▶ _INPUT_
___
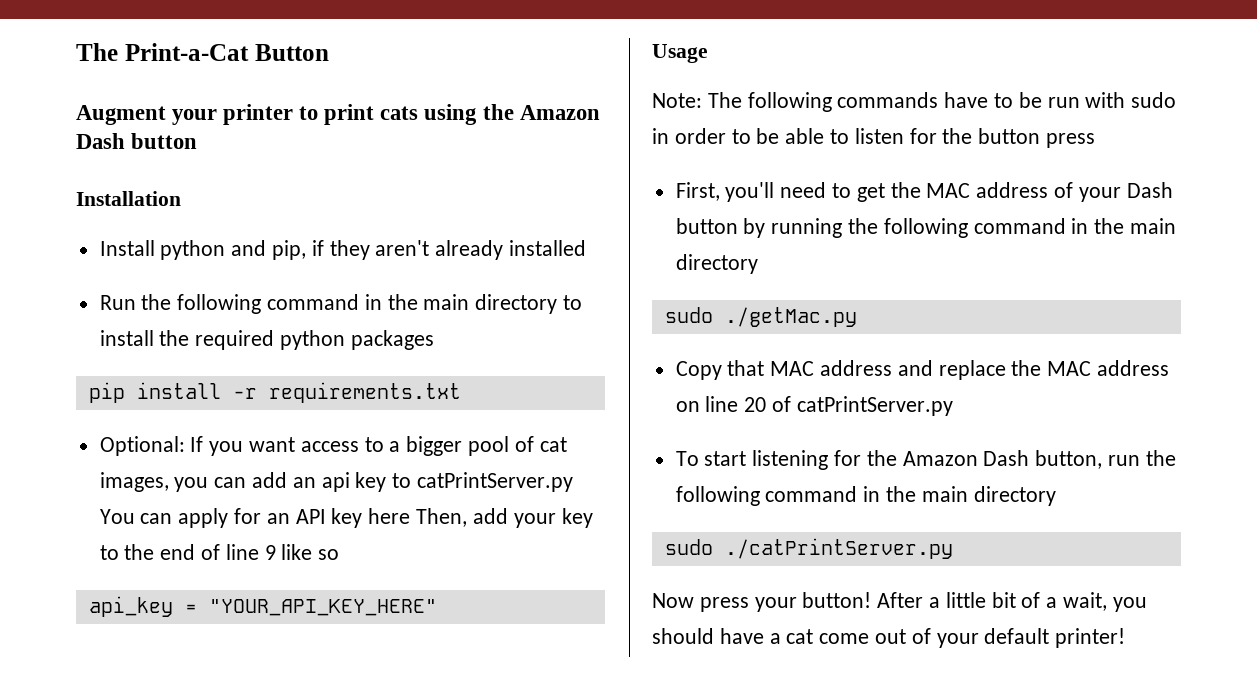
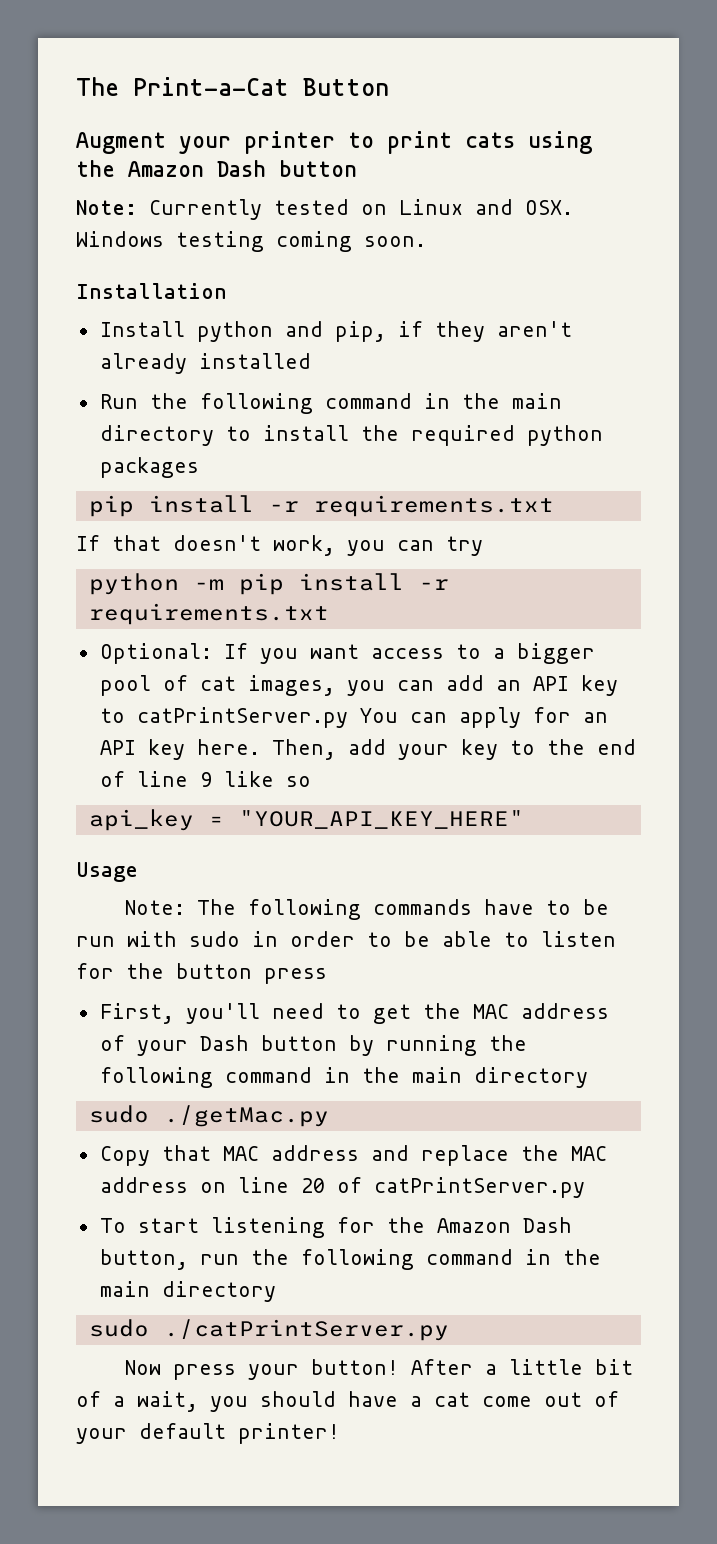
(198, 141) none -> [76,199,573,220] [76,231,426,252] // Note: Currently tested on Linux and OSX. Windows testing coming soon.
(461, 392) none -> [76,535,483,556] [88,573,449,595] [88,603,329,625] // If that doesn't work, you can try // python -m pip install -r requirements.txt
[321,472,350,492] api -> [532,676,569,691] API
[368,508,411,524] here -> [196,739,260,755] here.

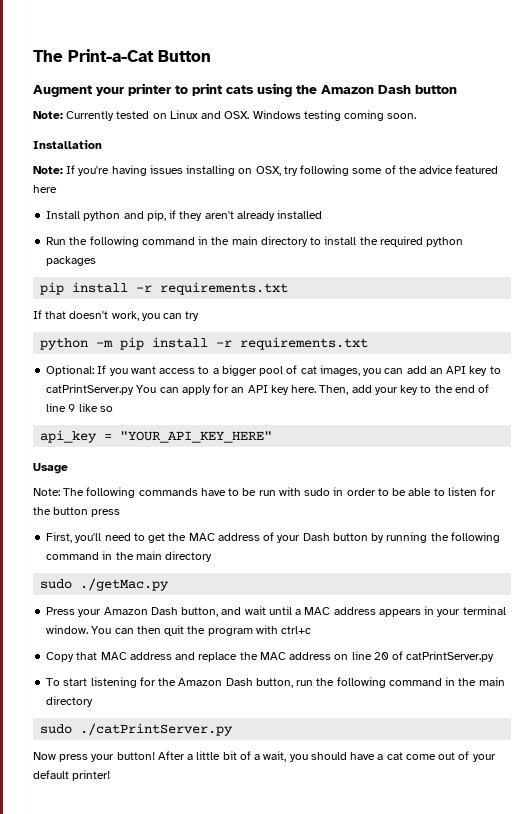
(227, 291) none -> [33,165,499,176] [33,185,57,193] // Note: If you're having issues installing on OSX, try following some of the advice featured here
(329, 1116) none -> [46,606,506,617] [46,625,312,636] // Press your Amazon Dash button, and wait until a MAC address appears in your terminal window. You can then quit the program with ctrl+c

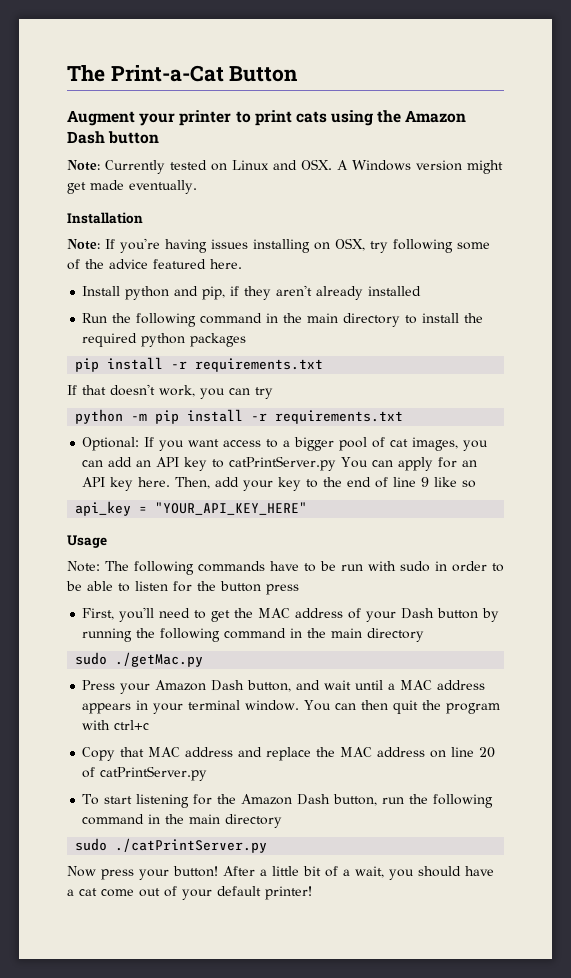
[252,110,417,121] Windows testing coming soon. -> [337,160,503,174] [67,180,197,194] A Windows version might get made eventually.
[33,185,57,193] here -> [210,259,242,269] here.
___
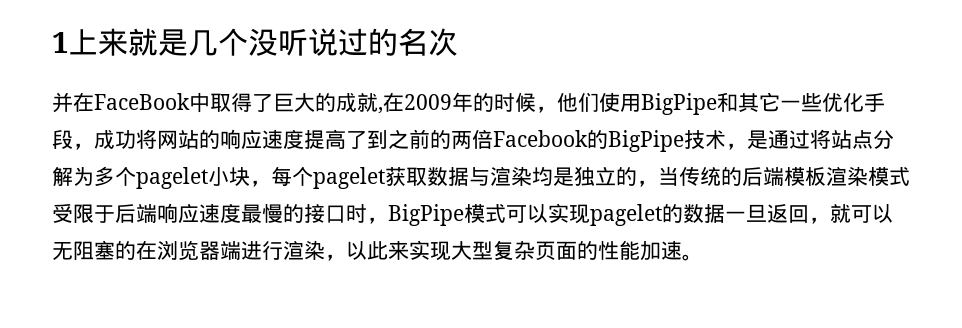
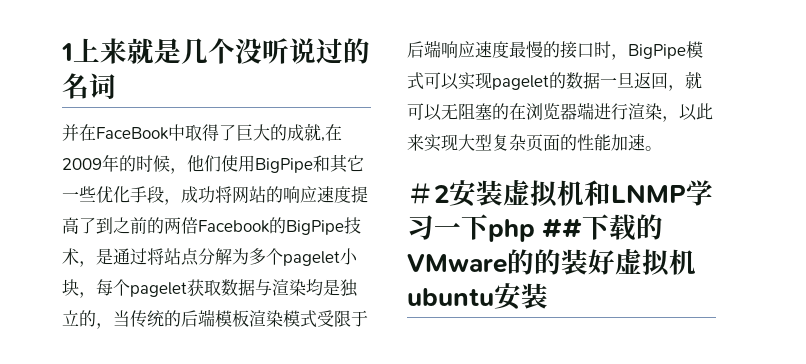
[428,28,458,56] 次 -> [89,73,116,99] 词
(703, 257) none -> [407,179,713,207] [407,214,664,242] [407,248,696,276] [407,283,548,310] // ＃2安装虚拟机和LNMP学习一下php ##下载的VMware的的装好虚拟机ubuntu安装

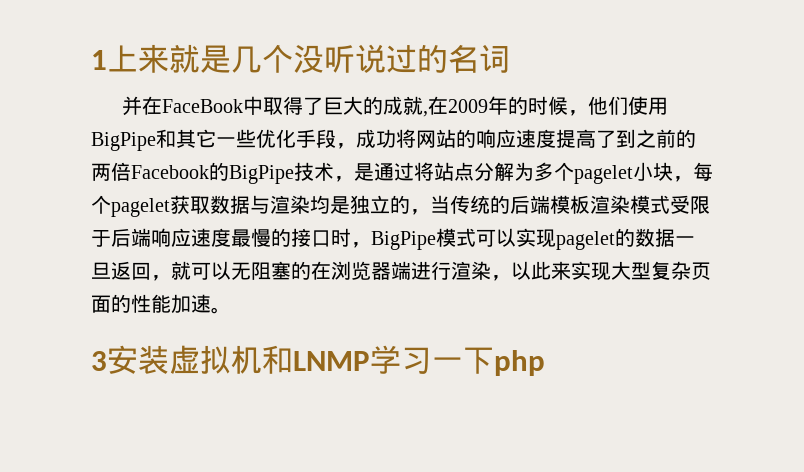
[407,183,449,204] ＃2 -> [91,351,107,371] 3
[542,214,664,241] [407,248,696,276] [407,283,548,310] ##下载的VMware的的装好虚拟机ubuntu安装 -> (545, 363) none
___
▶ _WHAT THE TASK REQUIRES_
Take from the listing above each line that contains the string "testing".

▶ _REPLY TO THE EXERCISE_
(198, 141) none -> [76,199,573,220] [76,231,426,252] // Note: Currently tested on Linux and OSX. Windows testing coming soon.
[252,110,417,121] Windows testing coming soon. -> [337,160,503,174] [67,180,197,194] A Windows version might get made eventually.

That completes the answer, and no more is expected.